== RECORDED DATA ==
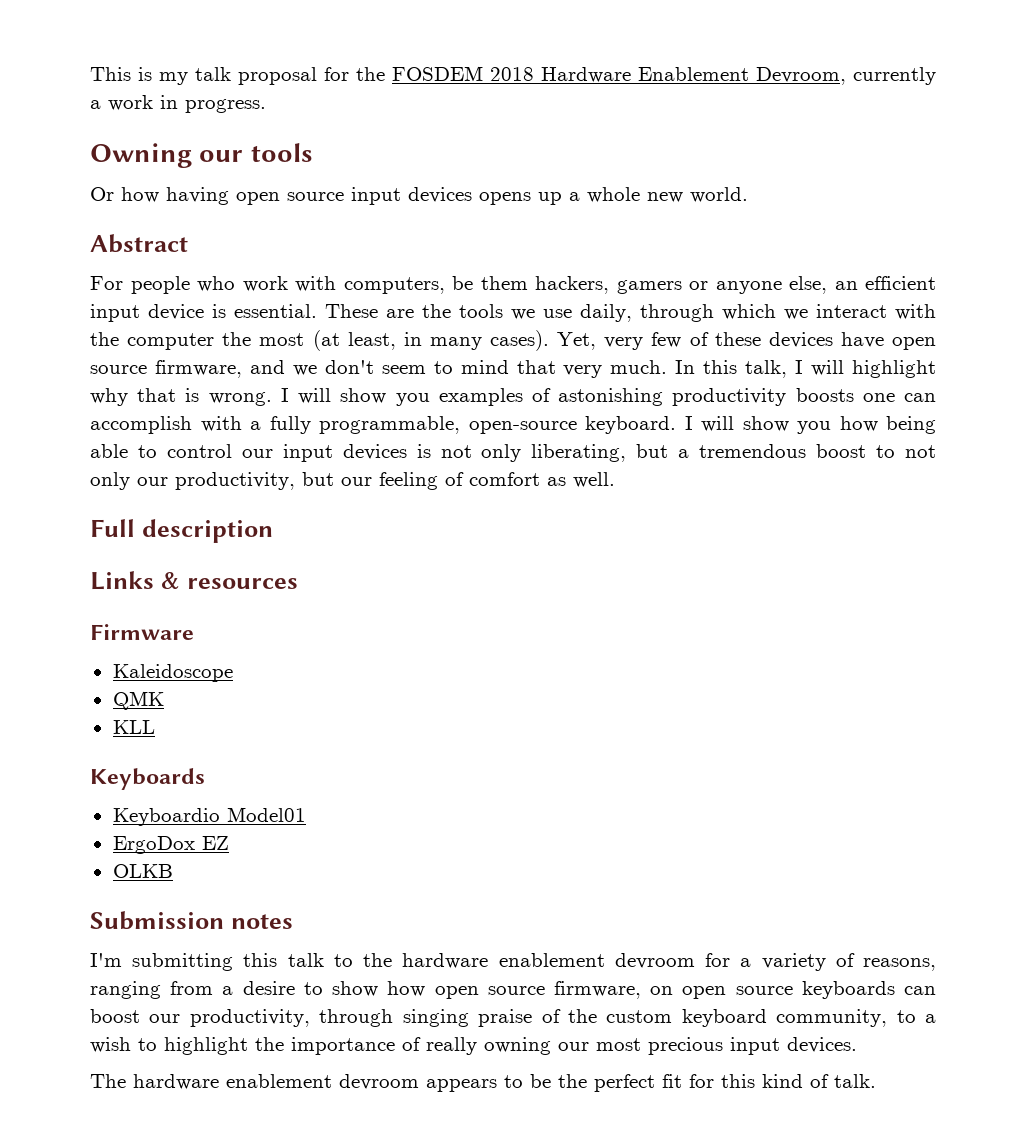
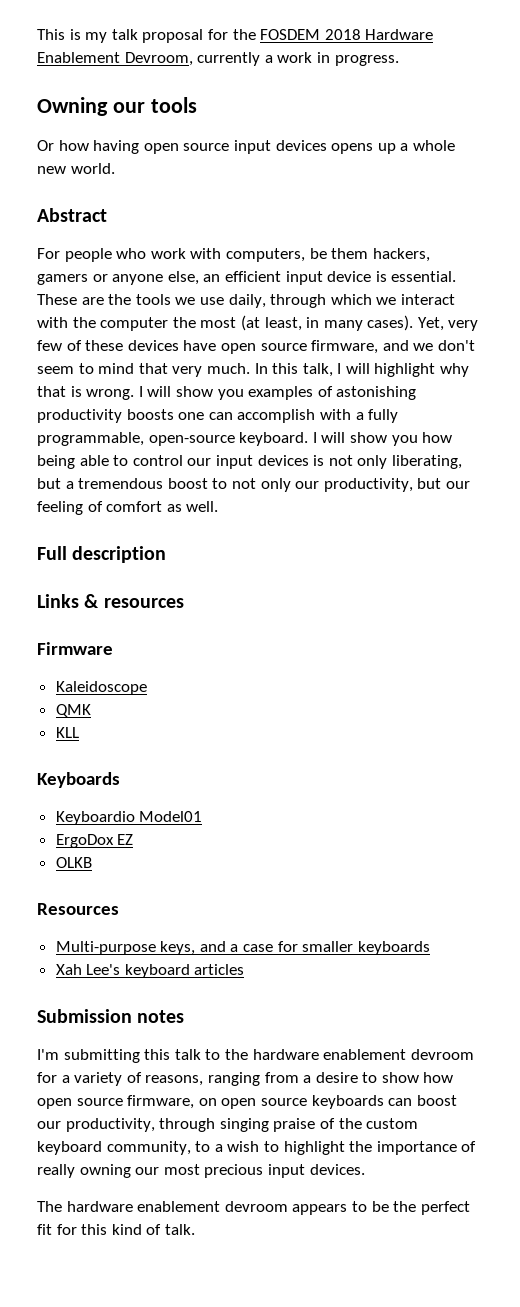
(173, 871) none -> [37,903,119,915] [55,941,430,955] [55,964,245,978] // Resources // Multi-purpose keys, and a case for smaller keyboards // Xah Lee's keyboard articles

==

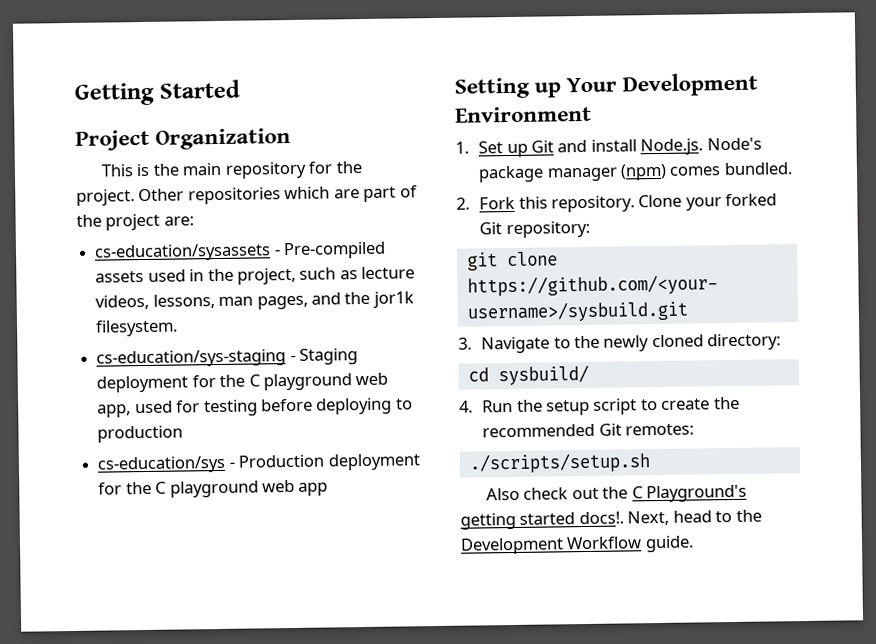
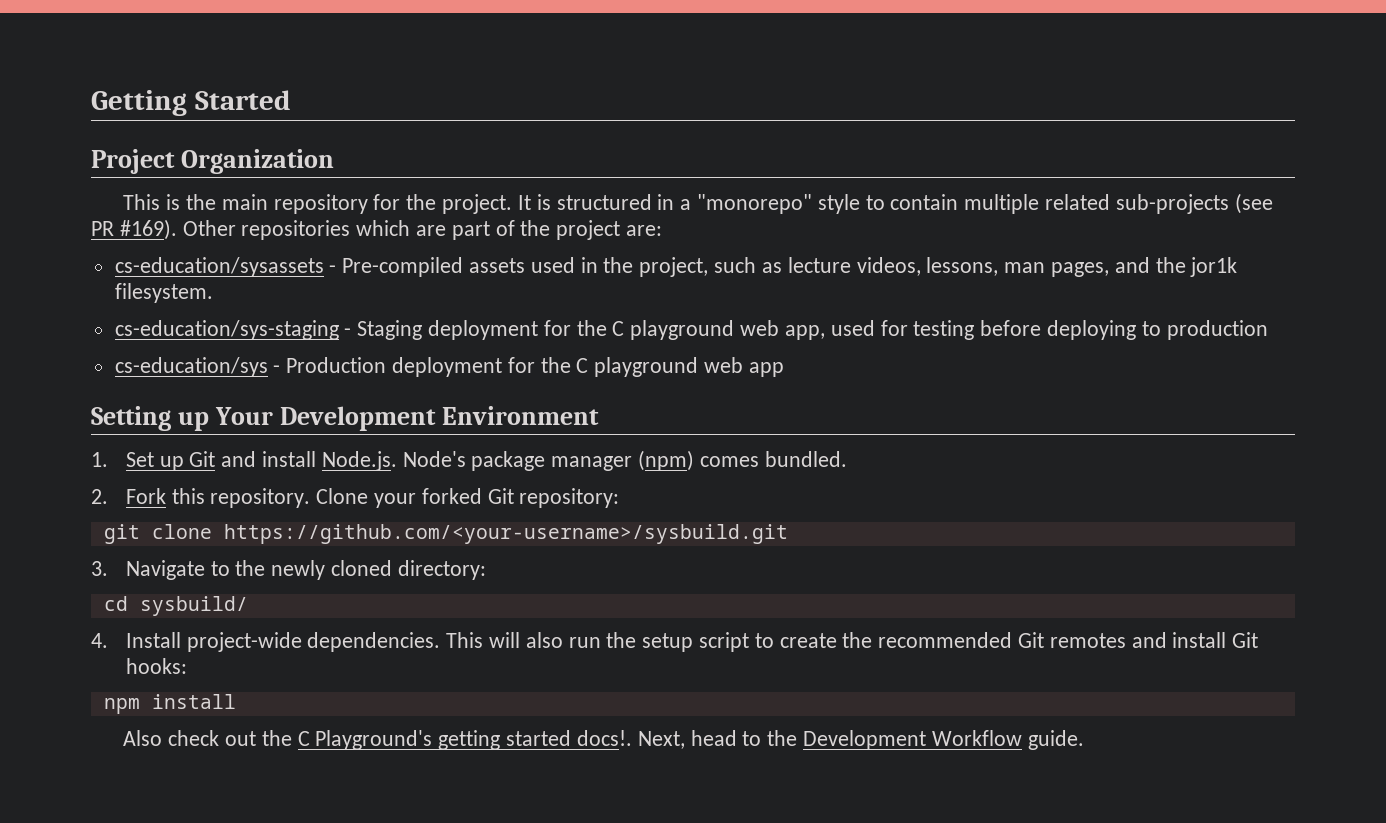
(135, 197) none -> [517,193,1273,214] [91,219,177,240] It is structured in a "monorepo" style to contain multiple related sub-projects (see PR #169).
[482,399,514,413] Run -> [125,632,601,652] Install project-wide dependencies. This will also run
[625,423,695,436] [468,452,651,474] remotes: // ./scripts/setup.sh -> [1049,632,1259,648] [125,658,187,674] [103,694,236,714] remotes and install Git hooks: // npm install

* * *

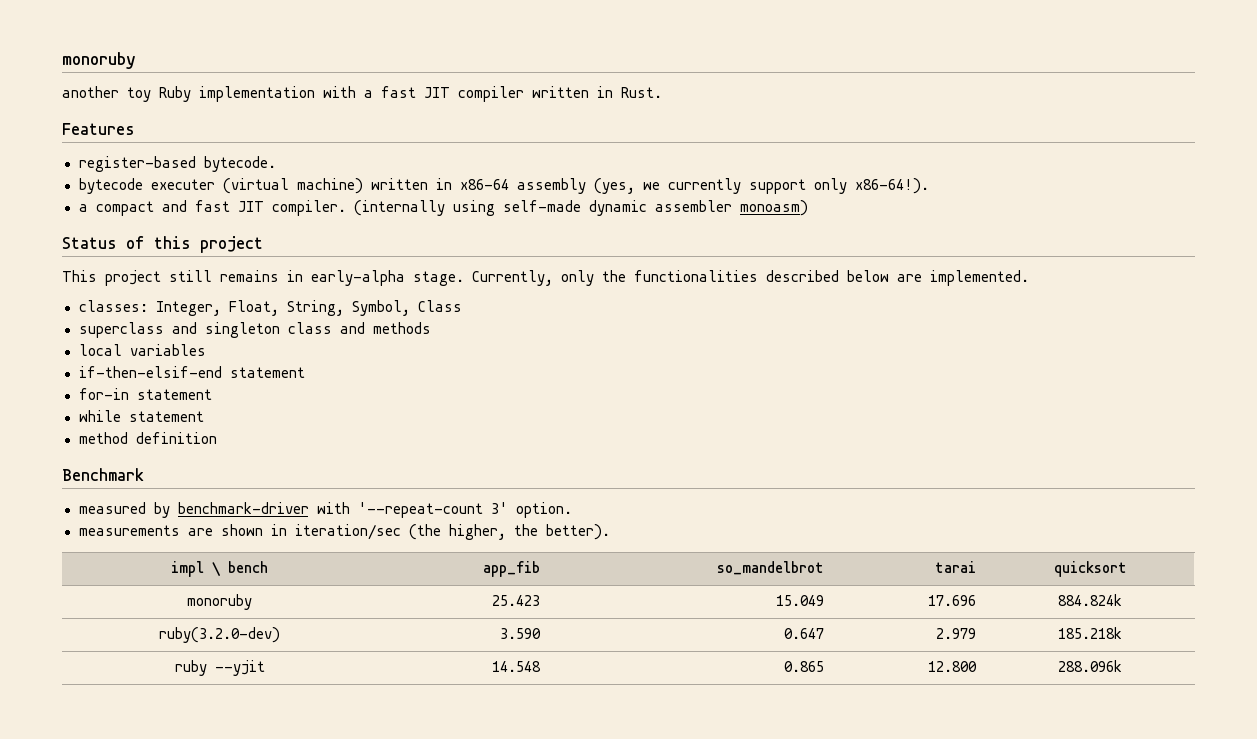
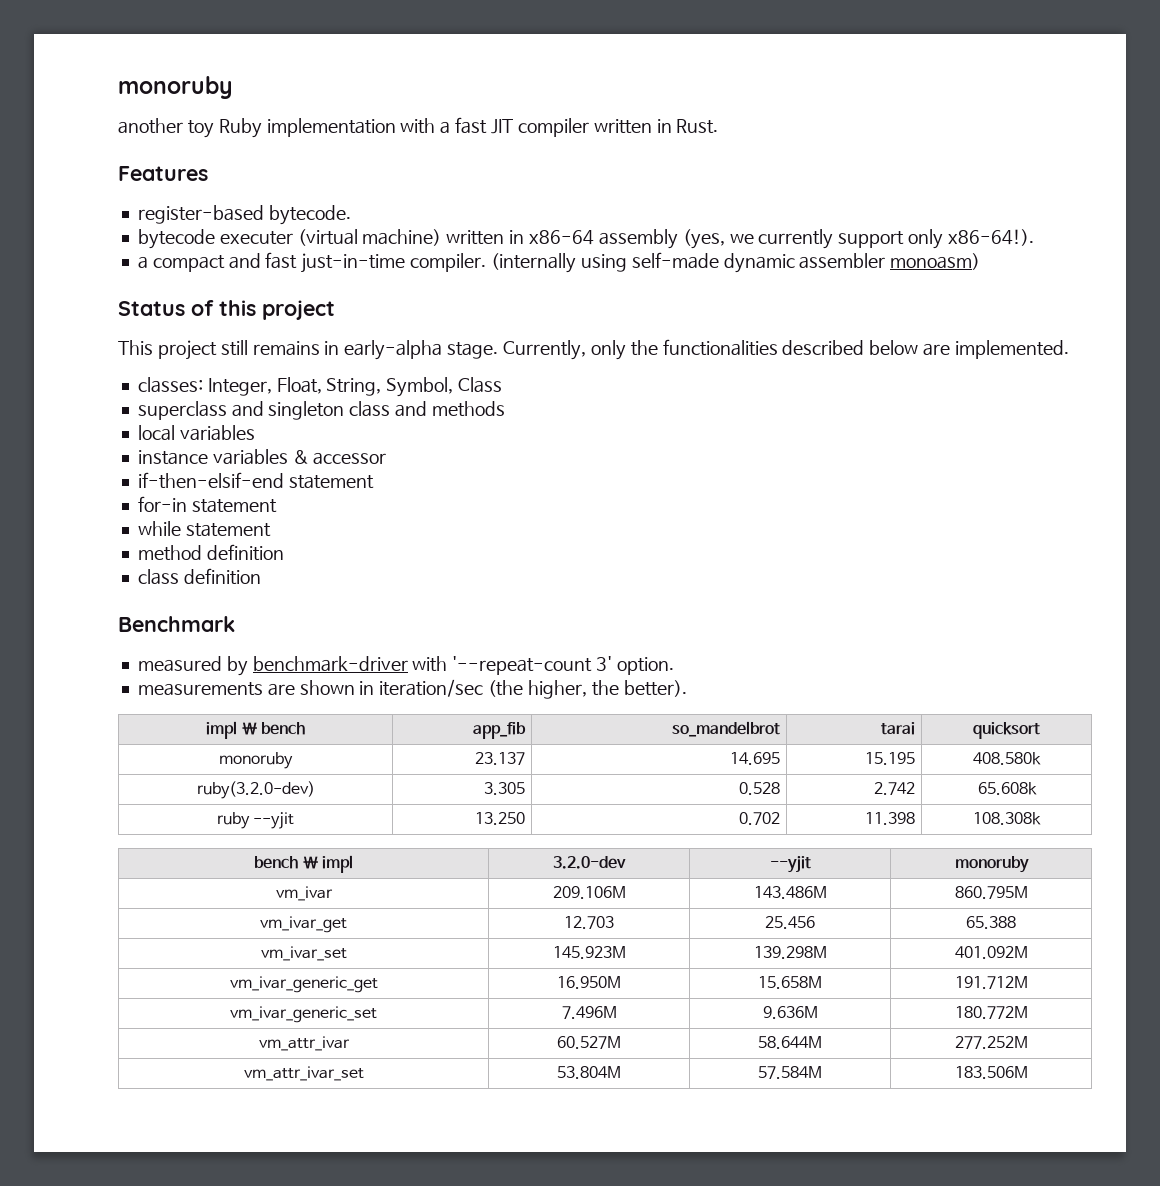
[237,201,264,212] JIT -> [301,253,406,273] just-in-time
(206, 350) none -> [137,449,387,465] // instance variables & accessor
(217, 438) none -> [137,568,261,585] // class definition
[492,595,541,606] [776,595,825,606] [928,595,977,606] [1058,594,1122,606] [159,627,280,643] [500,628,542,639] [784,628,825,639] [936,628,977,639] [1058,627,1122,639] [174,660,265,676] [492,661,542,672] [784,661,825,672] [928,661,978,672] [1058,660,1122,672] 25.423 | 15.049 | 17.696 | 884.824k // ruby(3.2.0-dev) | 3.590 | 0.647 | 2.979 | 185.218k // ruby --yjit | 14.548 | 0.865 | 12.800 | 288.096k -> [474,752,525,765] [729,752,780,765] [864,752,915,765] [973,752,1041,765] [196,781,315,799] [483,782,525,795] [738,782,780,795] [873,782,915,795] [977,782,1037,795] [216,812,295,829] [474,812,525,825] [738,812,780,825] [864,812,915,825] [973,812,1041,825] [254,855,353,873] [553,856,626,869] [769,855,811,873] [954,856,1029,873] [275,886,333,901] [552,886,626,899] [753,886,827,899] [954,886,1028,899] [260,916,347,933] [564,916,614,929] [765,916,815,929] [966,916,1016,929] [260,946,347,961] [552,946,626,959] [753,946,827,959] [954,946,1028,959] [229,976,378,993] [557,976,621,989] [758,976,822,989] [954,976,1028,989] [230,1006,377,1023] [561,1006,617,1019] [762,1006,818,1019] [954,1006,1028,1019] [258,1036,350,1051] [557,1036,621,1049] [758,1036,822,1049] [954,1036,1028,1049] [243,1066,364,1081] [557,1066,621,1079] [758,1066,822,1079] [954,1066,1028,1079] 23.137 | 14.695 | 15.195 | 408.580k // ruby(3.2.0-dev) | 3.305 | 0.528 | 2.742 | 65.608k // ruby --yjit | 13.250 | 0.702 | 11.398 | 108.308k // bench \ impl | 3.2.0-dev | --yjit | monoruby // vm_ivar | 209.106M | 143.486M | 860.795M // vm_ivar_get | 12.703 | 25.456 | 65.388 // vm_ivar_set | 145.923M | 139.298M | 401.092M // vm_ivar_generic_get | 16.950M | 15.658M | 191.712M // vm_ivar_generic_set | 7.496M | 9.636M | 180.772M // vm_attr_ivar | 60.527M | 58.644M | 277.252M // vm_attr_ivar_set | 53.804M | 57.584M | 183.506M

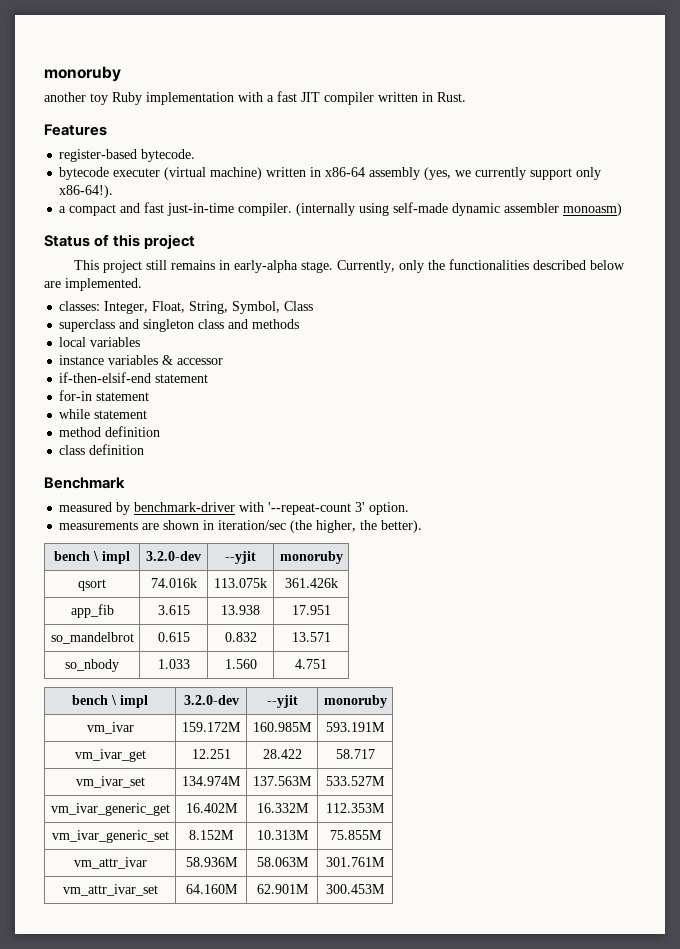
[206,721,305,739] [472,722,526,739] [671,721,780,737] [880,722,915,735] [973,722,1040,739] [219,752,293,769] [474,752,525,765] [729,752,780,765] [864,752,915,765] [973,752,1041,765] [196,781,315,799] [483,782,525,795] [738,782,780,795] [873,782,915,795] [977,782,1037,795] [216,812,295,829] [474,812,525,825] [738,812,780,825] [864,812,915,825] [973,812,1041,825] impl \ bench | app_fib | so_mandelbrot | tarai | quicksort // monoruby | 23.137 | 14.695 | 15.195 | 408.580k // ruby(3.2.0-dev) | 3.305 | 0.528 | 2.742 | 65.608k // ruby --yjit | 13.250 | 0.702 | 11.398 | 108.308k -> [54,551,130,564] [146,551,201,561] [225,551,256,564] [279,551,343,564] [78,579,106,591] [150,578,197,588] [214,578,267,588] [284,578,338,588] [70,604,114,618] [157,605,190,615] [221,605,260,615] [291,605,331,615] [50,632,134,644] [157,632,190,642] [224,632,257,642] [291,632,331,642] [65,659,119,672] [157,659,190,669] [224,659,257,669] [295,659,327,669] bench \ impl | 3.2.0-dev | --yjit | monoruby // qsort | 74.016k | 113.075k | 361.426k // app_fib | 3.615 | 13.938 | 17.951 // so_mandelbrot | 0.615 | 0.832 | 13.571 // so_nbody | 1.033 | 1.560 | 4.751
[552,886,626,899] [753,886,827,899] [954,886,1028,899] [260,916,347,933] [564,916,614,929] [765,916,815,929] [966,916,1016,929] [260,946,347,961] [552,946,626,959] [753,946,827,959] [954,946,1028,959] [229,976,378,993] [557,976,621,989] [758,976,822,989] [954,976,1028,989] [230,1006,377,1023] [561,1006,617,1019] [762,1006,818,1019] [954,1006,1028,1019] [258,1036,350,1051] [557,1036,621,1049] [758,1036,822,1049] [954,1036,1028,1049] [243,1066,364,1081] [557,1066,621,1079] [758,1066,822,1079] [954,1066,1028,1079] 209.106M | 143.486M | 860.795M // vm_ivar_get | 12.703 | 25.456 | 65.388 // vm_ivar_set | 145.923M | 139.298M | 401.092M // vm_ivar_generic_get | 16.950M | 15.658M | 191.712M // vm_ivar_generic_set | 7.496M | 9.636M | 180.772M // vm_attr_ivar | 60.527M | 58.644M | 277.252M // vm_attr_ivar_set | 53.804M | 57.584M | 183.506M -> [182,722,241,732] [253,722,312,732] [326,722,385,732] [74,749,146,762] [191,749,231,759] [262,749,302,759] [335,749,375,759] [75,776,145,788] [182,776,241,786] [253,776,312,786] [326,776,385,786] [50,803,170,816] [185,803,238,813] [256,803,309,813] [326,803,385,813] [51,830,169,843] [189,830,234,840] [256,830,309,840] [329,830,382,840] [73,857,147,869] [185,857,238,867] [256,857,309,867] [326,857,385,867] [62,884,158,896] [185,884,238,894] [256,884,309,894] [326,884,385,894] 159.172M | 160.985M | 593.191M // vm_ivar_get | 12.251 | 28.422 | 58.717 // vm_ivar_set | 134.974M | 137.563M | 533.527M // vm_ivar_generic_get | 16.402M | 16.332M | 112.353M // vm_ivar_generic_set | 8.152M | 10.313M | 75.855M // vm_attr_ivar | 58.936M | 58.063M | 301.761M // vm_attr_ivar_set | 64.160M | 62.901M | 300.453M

== ACTION ITEM ==
Where a line of the data above includes "none", copy that line.

== RESPONSE TO THIS TASK ==
(173, 871) none -> [37,903,119,915] [55,941,430,955] [55,964,245,978] // Resources // Multi-purpose keys, and a case for smaller keyboards // Xah Lee's keyboard articles
(135, 197) none -> [517,193,1273,214] [91,219,177,240] It is structured in a "monorepo" style to contain multiple related sub-projects (see PR #169).
(206, 350) none -> [137,449,387,465] // instance variables & accessor
(217, 438) none -> [137,568,261,585] // class definition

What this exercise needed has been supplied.